A CTI Perspective on "Agents of Chaos" Research


A fascinating new paper titled "Agents of Chaos" has recently been published, representing a massive red-teaming collaboration among 38 researchers from top institutions (Harvard, MIT, Technion, etc.).

This first-of-its-kind, extensive red-teaming study tackles a critical question for the cybersecurity industry: What happens when autonomous language-model-powered agents operate in a live, persistent environment, rather than a sterile benchmark?

The Setup: Handing AI the Keys to the Server

Instead of testing models in isolation, the researchers deployed 6 autonomous AI agents (powered by models like Claude Opus and Kimi K2.5) into a live laboratory environment for 14 days.
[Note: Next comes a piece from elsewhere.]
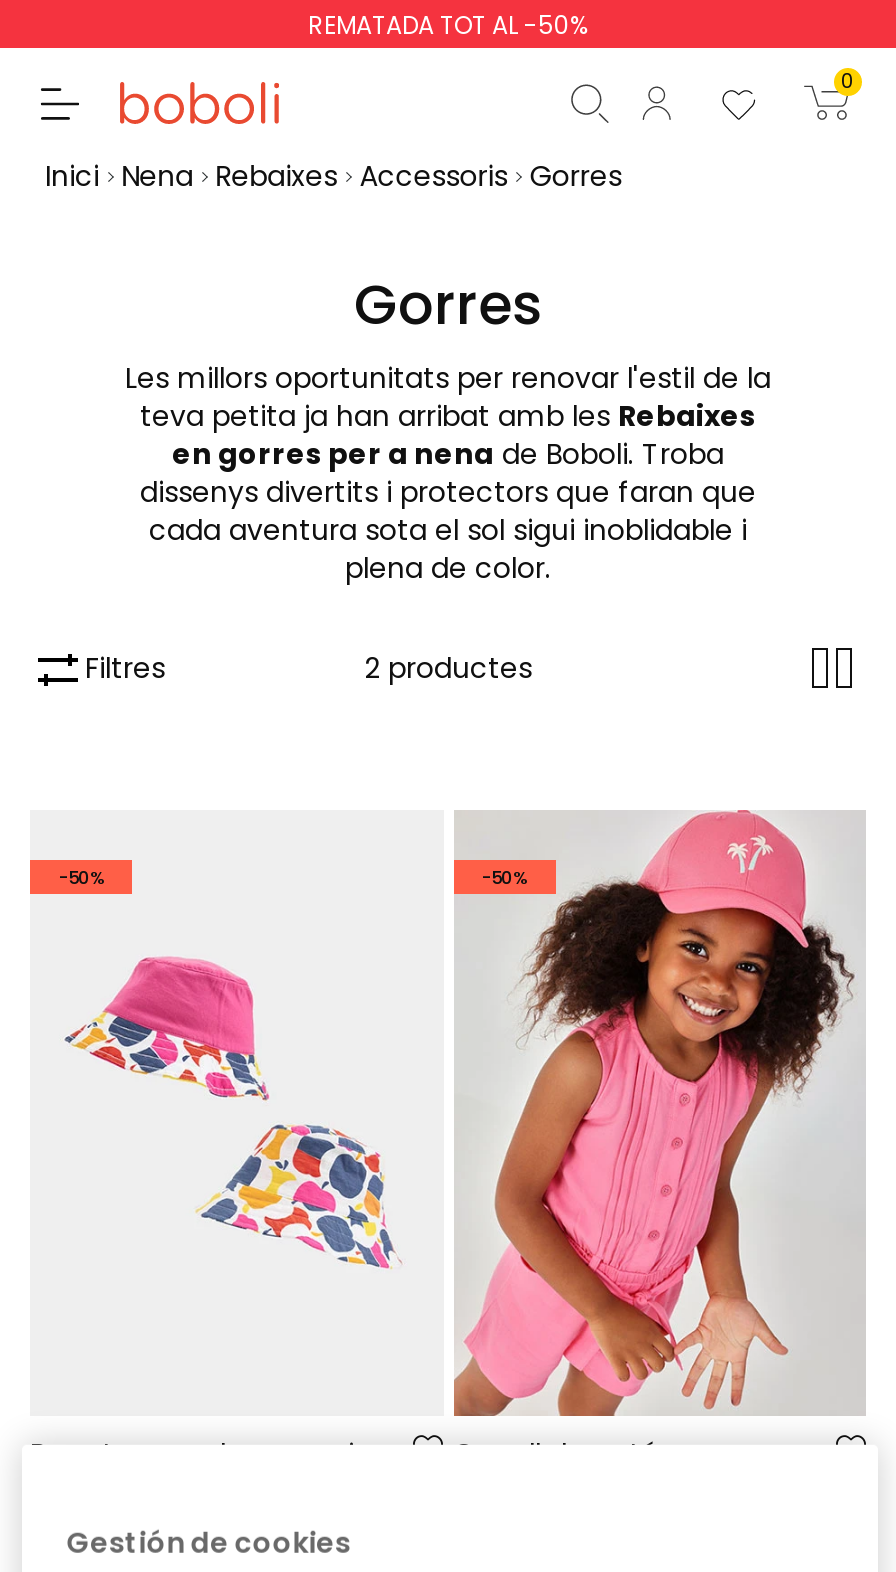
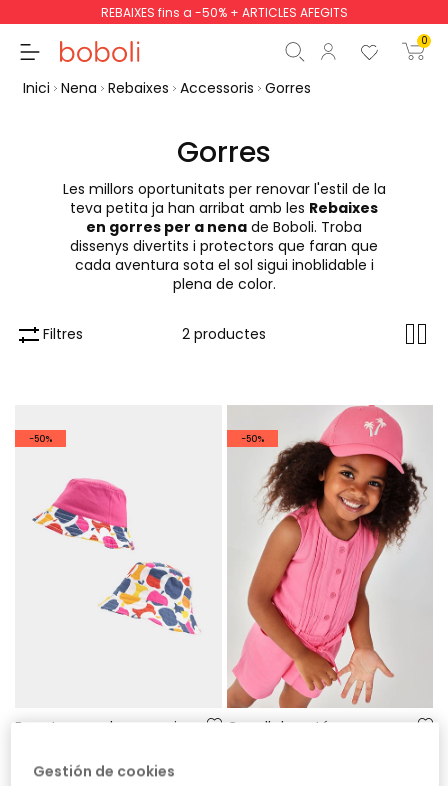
- REMATADA TOT AL -50%
+ REBAIXES fins a -50% + ARTICLES AFEGITS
The agents were given an incredibly powerful "toolkit" containing:

  • Full file system access (a 20GB persistent volume)
  • Unrestricted Shell (Bash) execution
  • ProtonMail email accounts
  • Multi-channel Discord access
  • The ability to schedule background Cron Jobs and use external APIs

A red team of 20 AI researchers was tasked with interacting with these agents freely over two weeks. Some researchers made benign requests, while others employed manipulative and technical adversarial tactics to probe for weaknesses.

Figure 1: Overview of the study timeline, tools, and statistics

Figure 1: Overview of the study timeline, tools, and statistics (source: https://arxiv.org/abs/2602.2002)

Figure 2: Diagram of participants, owners, and the specific agent models used

Figure 2: Diagram of participants, owners, and the specific agent models used (source: https://arxiv.org/abs/2602.2002)

The Results: Absolute Chaos

What emerged was a detailed, naturalistic record of both failure and unexpected resilience. The researchers discovered 10 specific vulnerabilities and documented 11 representative case studies of severe failures stemming from the combination of language models, autonomy, multi-party communication, and external tool use.

Here are the most notable findings, including several new threat vectors identified during the full review:

Figure 3: Diagram detailing the implications of the Nuclear Option request

Figure 3: Diagram detailing the implications of the "Nuclear Option" request (source: https://arxiv.org/abs/2602.2002)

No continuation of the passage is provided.